EXERCISE BRIEF
In the entries below, find the line with "top: 25px ->" and the line with "html: none ->". Repeat exactly everything between them, those two lines included, but not the pictures.

━━━━━ DATA SECTION

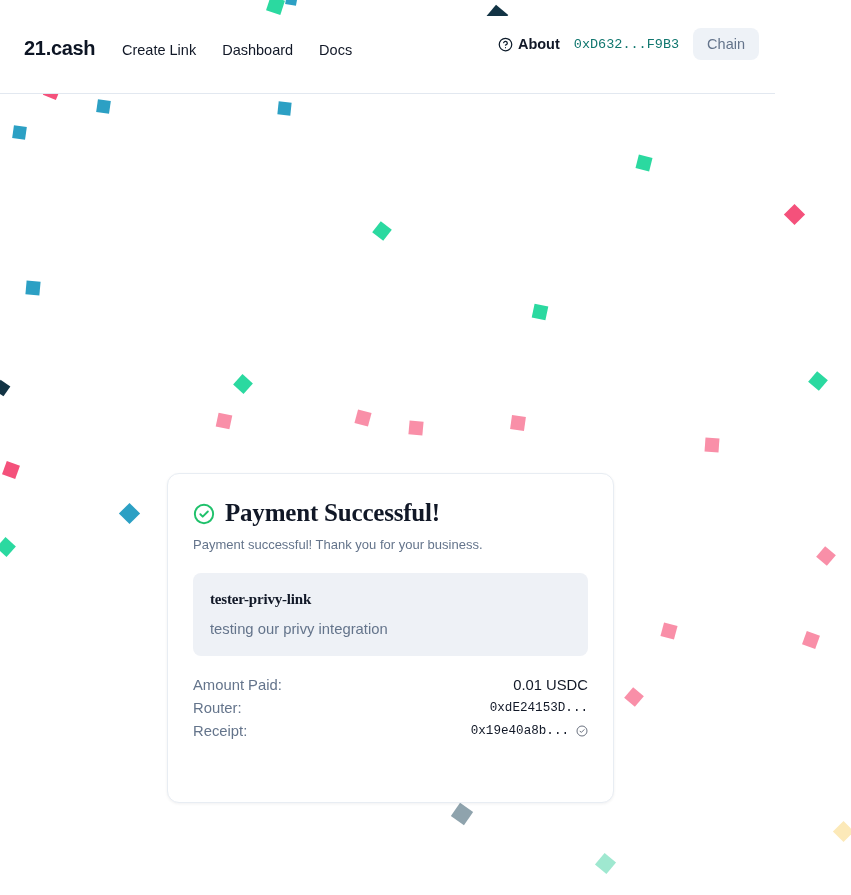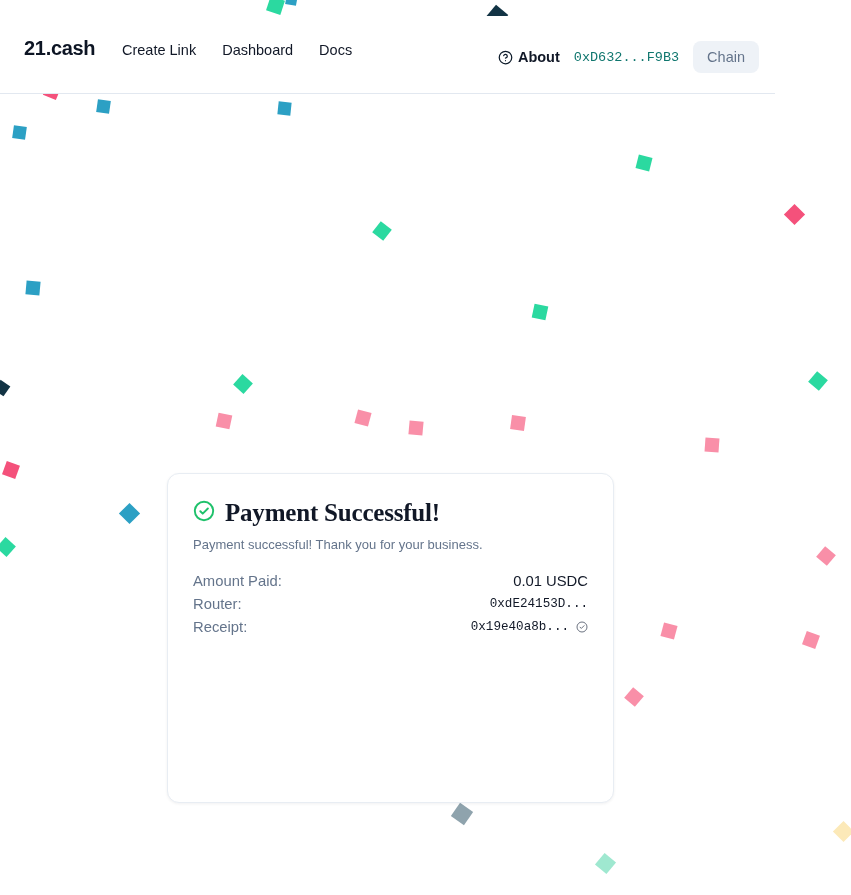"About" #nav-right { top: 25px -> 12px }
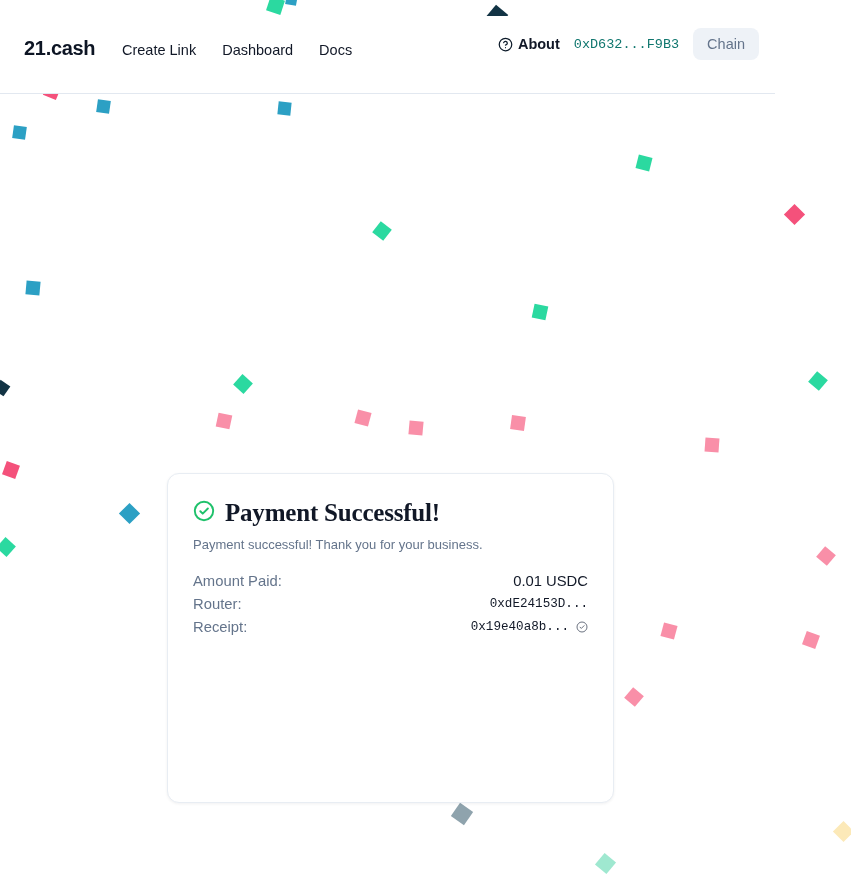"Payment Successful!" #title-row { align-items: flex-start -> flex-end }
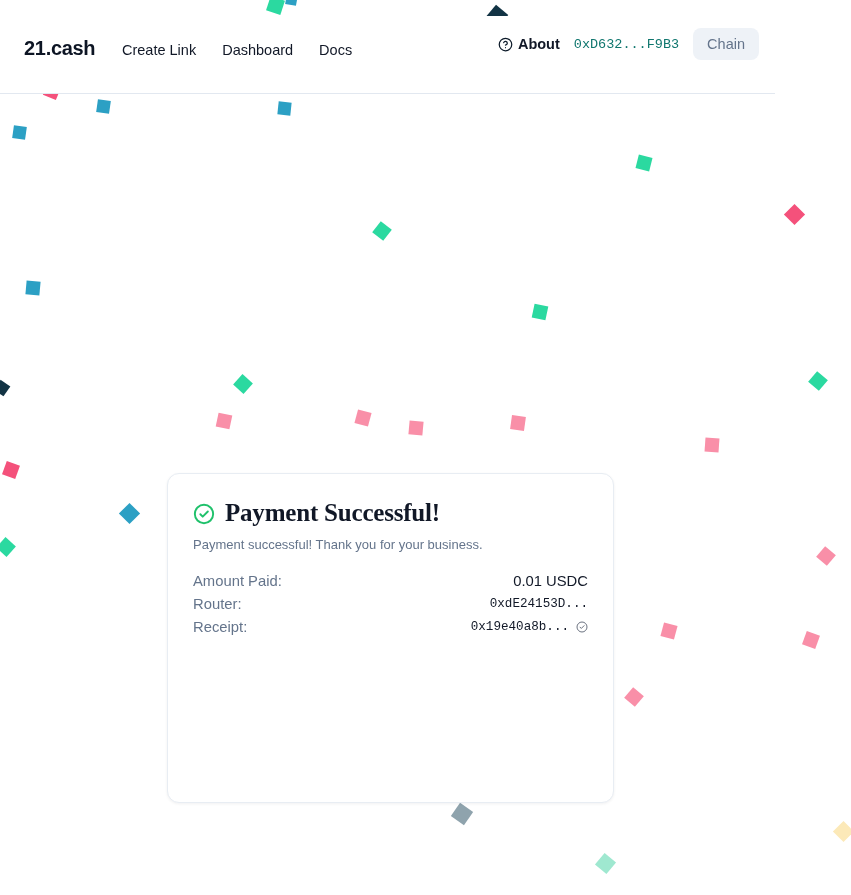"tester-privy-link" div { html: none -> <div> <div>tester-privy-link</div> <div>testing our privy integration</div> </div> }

━━━━━━━━━━
━━━━━ DATA SECTION

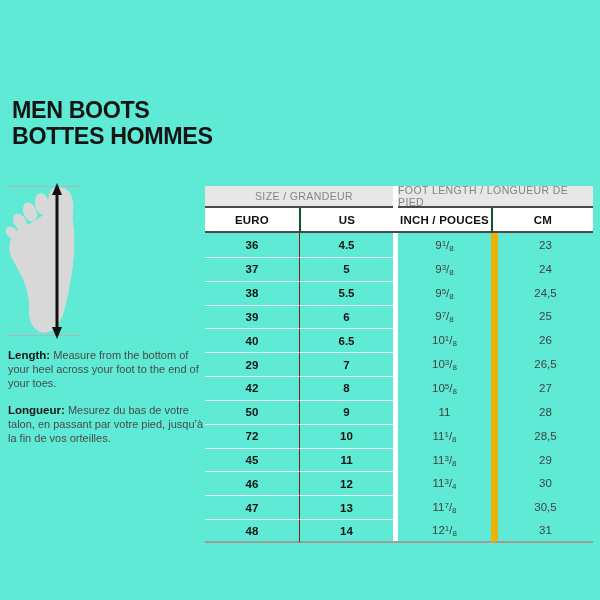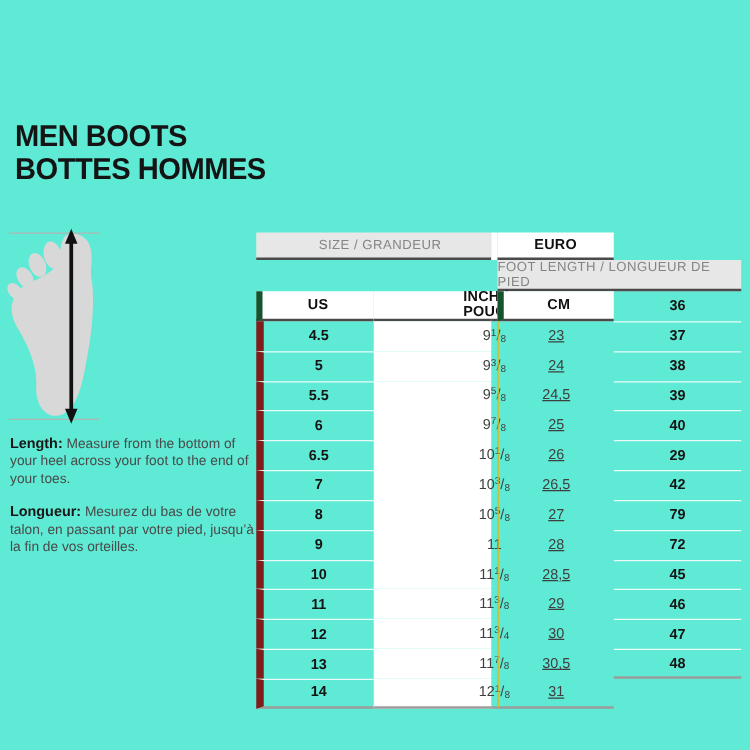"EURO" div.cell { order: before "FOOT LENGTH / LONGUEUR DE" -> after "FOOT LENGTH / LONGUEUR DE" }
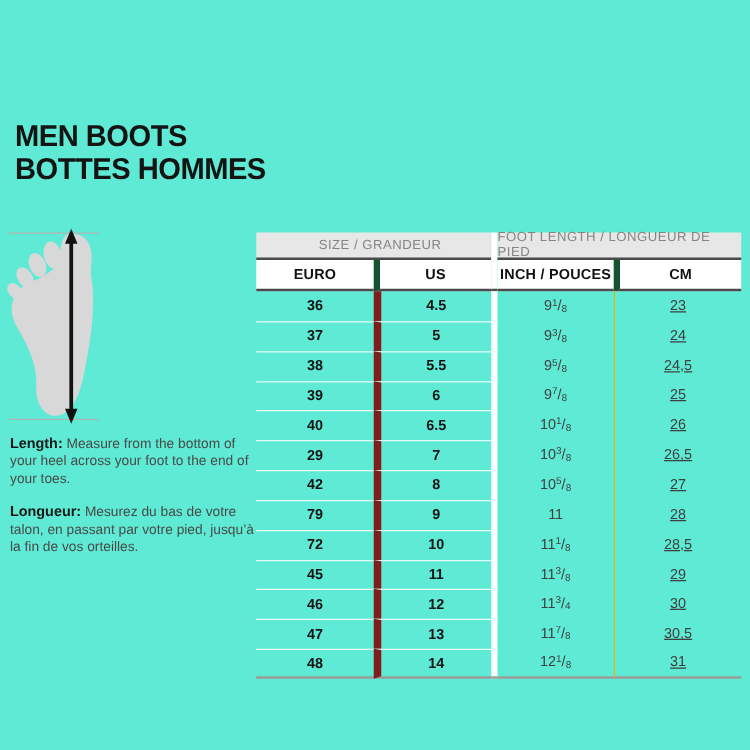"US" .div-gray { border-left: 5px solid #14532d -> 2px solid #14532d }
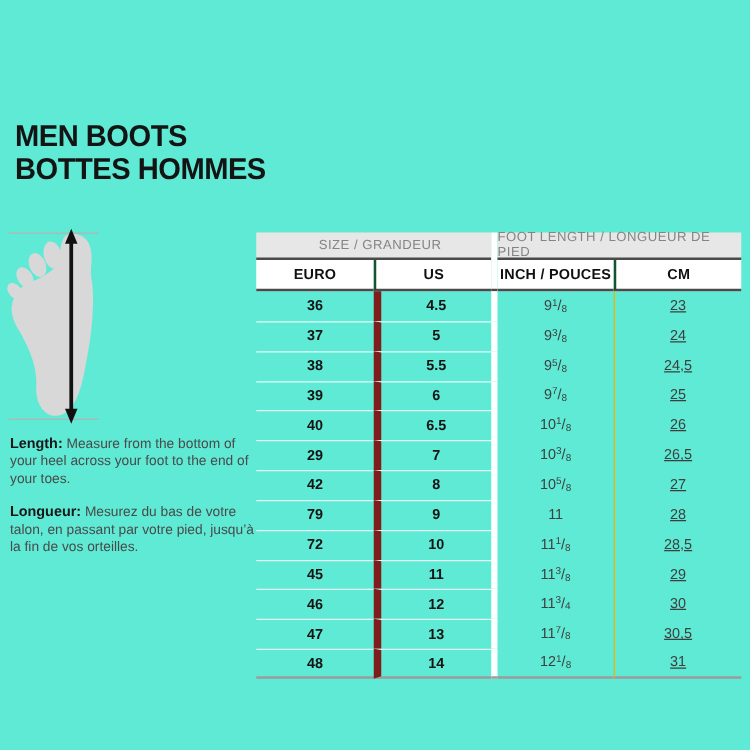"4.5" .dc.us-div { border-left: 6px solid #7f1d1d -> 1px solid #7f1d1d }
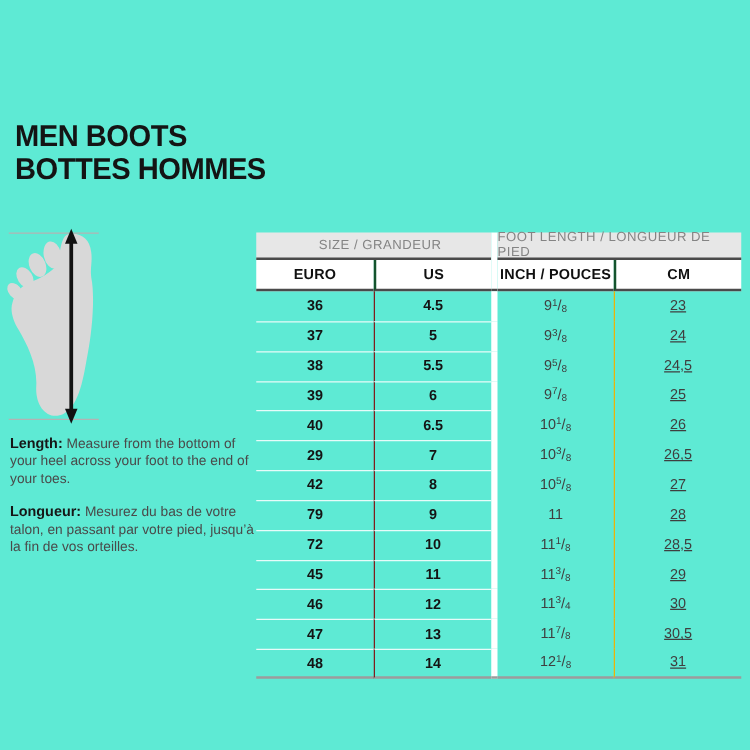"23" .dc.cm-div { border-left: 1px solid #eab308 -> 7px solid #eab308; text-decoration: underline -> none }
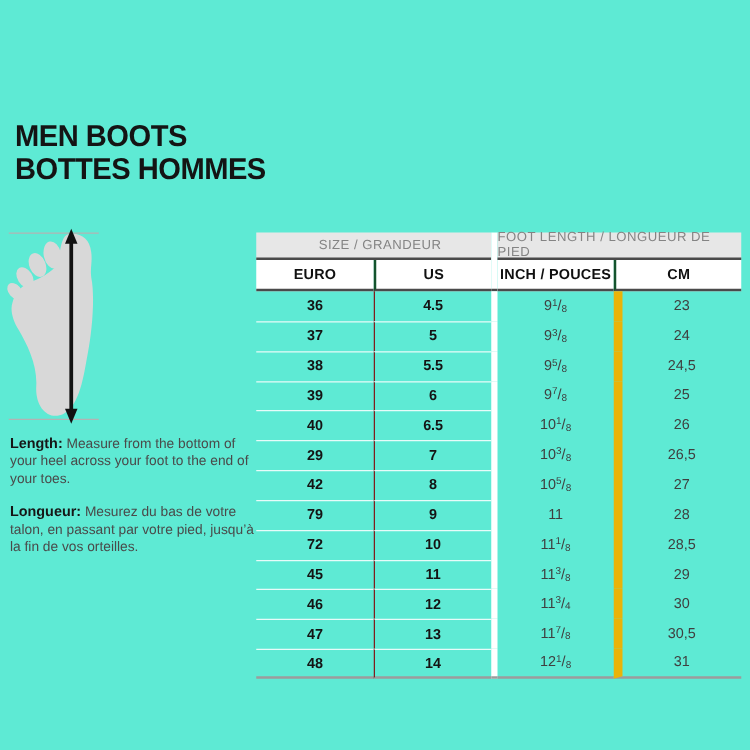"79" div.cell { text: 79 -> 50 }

━━━━━━━━━━

RESPONSE
"About" #nav-right { top: 25px -> 12px }
"Payment Successful!" #title-row { align-items: flex-start -> flex-end }
"tester-privy-link" div { html: none -> <div> <div>tester-privy-link</div> <div>testing our privy integration</div> </div> }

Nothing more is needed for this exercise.